__WORK INSTRUCTION__. Each line of the material must appear again in the answer, exactly.

++++++++++

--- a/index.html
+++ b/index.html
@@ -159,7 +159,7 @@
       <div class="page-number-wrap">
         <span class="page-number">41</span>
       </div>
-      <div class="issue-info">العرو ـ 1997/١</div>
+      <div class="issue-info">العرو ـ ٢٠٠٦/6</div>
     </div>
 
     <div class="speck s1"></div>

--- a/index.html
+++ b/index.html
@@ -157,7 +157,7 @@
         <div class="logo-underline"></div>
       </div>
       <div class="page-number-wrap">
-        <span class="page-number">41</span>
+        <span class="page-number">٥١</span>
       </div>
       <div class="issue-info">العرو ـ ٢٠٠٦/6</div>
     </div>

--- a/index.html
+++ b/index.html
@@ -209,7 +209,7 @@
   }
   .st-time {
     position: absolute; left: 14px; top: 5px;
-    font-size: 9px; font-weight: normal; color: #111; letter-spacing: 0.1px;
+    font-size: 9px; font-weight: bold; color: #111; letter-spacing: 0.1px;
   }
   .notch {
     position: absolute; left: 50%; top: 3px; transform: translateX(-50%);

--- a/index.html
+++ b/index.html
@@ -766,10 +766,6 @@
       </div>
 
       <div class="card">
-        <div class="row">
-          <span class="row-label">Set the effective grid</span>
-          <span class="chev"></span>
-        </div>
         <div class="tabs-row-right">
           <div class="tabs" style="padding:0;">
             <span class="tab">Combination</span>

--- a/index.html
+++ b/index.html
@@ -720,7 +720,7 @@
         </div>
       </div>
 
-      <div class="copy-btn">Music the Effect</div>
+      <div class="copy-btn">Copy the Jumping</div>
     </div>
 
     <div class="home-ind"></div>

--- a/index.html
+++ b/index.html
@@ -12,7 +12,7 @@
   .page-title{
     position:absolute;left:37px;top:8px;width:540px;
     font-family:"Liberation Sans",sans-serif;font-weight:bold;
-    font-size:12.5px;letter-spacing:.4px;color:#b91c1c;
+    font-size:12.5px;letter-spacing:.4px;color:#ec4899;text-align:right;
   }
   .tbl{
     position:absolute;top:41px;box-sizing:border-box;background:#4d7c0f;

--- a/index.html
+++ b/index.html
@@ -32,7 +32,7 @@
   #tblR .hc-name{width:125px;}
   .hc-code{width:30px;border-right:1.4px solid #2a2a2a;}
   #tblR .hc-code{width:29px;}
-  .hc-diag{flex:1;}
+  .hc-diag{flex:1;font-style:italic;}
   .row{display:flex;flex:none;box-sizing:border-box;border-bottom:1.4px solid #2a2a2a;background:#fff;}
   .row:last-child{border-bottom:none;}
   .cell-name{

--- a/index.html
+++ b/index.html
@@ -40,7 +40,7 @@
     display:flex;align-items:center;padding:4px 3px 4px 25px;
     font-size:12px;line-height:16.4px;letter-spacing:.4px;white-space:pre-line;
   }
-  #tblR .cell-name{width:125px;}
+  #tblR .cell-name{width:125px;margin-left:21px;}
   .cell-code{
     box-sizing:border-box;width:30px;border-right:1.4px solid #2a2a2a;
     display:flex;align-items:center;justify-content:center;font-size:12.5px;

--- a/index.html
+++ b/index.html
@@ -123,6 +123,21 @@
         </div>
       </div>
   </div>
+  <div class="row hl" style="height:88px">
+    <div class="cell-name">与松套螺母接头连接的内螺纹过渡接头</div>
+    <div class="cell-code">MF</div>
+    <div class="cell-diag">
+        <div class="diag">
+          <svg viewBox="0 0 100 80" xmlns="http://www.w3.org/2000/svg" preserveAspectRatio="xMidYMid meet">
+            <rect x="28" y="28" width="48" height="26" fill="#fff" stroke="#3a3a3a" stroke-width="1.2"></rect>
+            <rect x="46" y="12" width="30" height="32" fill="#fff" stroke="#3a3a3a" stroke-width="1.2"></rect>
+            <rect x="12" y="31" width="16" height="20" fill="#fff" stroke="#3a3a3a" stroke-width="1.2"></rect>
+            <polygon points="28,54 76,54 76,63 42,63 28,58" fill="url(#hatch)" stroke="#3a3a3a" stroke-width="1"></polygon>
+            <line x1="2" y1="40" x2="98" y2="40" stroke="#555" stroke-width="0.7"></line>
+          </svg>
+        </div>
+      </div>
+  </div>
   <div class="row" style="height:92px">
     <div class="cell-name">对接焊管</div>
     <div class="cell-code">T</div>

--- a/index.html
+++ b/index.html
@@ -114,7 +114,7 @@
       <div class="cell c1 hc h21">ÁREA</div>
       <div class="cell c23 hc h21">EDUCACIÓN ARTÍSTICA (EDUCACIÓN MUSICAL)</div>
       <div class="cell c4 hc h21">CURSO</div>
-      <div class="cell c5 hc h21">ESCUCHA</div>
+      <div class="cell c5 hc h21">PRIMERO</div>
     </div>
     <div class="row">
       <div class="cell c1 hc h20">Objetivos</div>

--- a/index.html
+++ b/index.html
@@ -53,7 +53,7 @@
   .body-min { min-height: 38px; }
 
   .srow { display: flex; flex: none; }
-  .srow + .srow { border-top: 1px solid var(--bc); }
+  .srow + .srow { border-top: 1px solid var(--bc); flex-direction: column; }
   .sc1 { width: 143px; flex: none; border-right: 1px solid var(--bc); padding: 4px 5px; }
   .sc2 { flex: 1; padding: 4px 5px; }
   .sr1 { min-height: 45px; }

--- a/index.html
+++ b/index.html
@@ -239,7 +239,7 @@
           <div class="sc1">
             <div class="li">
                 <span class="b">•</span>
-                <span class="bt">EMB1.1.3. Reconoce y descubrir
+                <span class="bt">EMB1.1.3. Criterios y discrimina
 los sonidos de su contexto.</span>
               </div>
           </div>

++++++++++

__RESULT OF THE TASK__.
--- a/index.html
+++ b/index.html
@@ -159,7 +159,7 @@
       <div class="page-number-wrap">
         <span class="page-number">41</span>
       </div>
-      <div class="issue-info">العرو ـ 1997/١</div>
+      <div class="issue-info">العرو ـ ٢٠٠٦/6</div>
     </div>
 
     <div class="speck s1"></div>

--- a/index.html
+++ b/index.html
@@ -157,7 +157,7 @@
         <div class="logo-underline"></div>
       </div>
       <div class="page-number-wrap">
-        <span class="page-number">41</span>
+        <span class="page-number">٥١</span>
       </div>
       <div class="issue-info">العرو ـ ٢٠٠٦/6</div>
     </div>

--- a/index.html
+++ b/index.html
@@ -209,7 +209,7 @@
   }
   .st-time {
     position: absolute; left: 14px; top: 5px;
-    font-size: 9px; font-weight: normal; color: #111; letter-spacing: 0.1px;
+    font-size: 9px; font-weight: bold; color: #111; letter-spacing: 0.1px;
   }
   .notch {
     position: absolute; left: 50%; top: 3px; transform: translateX(-50%);

--- a/index.html
+++ b/index.html
@@ -766,10 +766,6 @@
       </div>
 
       <div class="card">
-        <div class="row">
-          <span class="row-label">Set the effective grid</span>
-          <span class="chev"></span>
-        </div>
         <div class="tabs-row-right">
           <div class="tabs" style="padding:0;">
             <span class="tab">Combination</span>

--- a/index.html
+++ b/index.html
@@ -720,7 +720,7 @@
         </div>
       </div>
 
-      <div class="copy-btn">Music the Effect</div>
+      <div class="copy-btn">Copy the Jumping</div>
     </div>
 
     <div class="home-ind"></div>

--- a/index.html
+++ b/index.html
@@ -12,7 +12,7 @@
   .page-title{
     position:absolute;left:37px;top:8px;width:540px;
     font-family:"Liberation Sans",sans-serif;font-weight:bold;
-    font-size:12.5px;letter-spacing:.4px;color:#b91c1c;
+    font-size:12.5px;letter-spacing:.4px;color:#ec4899;text-align:right;
   }
   .tbl{
     position:absolute;top:41px;box-sizing:border-box;background:#4d7c0f;

--- a/index.html
+++ b/index.html
@@ -32,7 +32,7 @@
   #tblR .hc-name{width:125px;}
   .hc-code{width:30px;border-right:1.4px solid #2a2a2a;}
   #tblR .hc-code{width:29px;}
-  .hc-diag{flex:1;}
+  .hc-diag{flex:1;font-style:italic;}
   .row{display:flex;flex:none;box-sizing:border-box;border-bottom:1.4px solid #2a2a2a;background:#fff;}
   .row:last-child{border-bottom:none;}
   .cell-name{

--- a/index.html
+++ b/index.html
@@ -40,7 +40,7 @@
     display:flex;align-items:center;padding:4px 3px 4px 25px;
     font-size:12px;line-height:16.4px;letter-spacing:.4px;white-space:pre-line;
   }
-  #tblR .cell-name{width:125px;}
+  #tblR .cell-name{width:125px;margin-left:21px;}
   .cell-code{
     box-sizing:border-box;width:30px;border-right:1.4px solid #2a2a2a;
     display:flex;align-items:center;justify-content:center;font-size:12.5px;

--- a/index.html
+++ b/index.html
@@ -123,6 +123,21 @@
         </div>
       </div>
   </div>
+  <div class="row hl" style="height:88px">
+    <div class="cell-name">与松套螺母接头连接的内螺纹过渡接头</div>
+    <div class="cell-code">MF</div>
+    <div class="cell-diag">
+        <div class="diag">
+          <svg viewBox="0 0 100 80" xmlns="http://www.w3.org/2000/svg" preserveAspectRatio="xMidYMid meet">
+            <rect x="28" y="28" width="48" height="26" fill="#fff" stroke="#3a3a3a" stroke-width="1.2"></rect>
+            <rect x="46" y="12" width="30" height="32" fill="#fff" stroke="#3a3a3a" stroke-width="1.2"></rect>
+            <rect x="12" y="31" width="16" height="20" fill="#fff" stroke="#3a3a3a" stroke-width="1.2"></rect>
+            <polygon points="28,54 76,54 76,63 42,63 28,58" fill="url(#hatch)" stroke="#3a3a3a" stroke-width="1"></polygon>
+            <line x1="2" y1="40" x2="98" y2="40" stroke="#555" stroke-width="0.7"></line>
+          </svg>
+        </div>
+      </div>
+  </div>
   <div class="row" style="height:92px">
     <div class="cell-name">对接焊管</div>
     <div class="cell-code">T</div>

--- a/index.html
+++ b/index.html
@@ -114,7 +114,7 @@
       <div class="cell c1 hc h21">ÁREA</div>
       <div class="cell c23 hc h21">EDUCACIÓN ARTÍSTICA (EDUCACIÓN MUSICAL)</div>
       <div class="cell c4 hc h21">CURSO</div>
-      <div class="cell c5 hc h21">ESCUCHA</div>
+      <div class="cell c5 hc h21">PRIMERO</div>
     </div>
     <div class="row">
       <div class="cell c1 hc h20">Objetivos</div>

--- a/index.html
+++ b/index.html
@@ -53,7 +53,7 @@
   .body-min { min-height: 38px; }
 
   .srow { display: flex; flex: none; }
-  .srow + .srow { border-top: 1px solid var(--bc); }
+  .srow + .srow { border-top: 1px solid var(--bc); flex-direction: column; }
   .sc1 { width: 143px; flex: none; border-right: 1px solid var(--bc); padding: 4px 5px; }
   .sc2 { flex: 1; padding: 4px 5px; }
   .sr1 { min-height: 45px; }

--- a/index.html
+++ b/index.html
@@ -239,7 +239,7 @@
           <div class="sc1">
             <div class="li">
                 <span class="b">•</span>
-                <span class="bt">EMB1.1.3. Reconoce y descubrir
+                <span class="bt">EMB1.1.3. Criterios y discrimina
 los sonidos de su contexto.</span>
               </div>
           </div>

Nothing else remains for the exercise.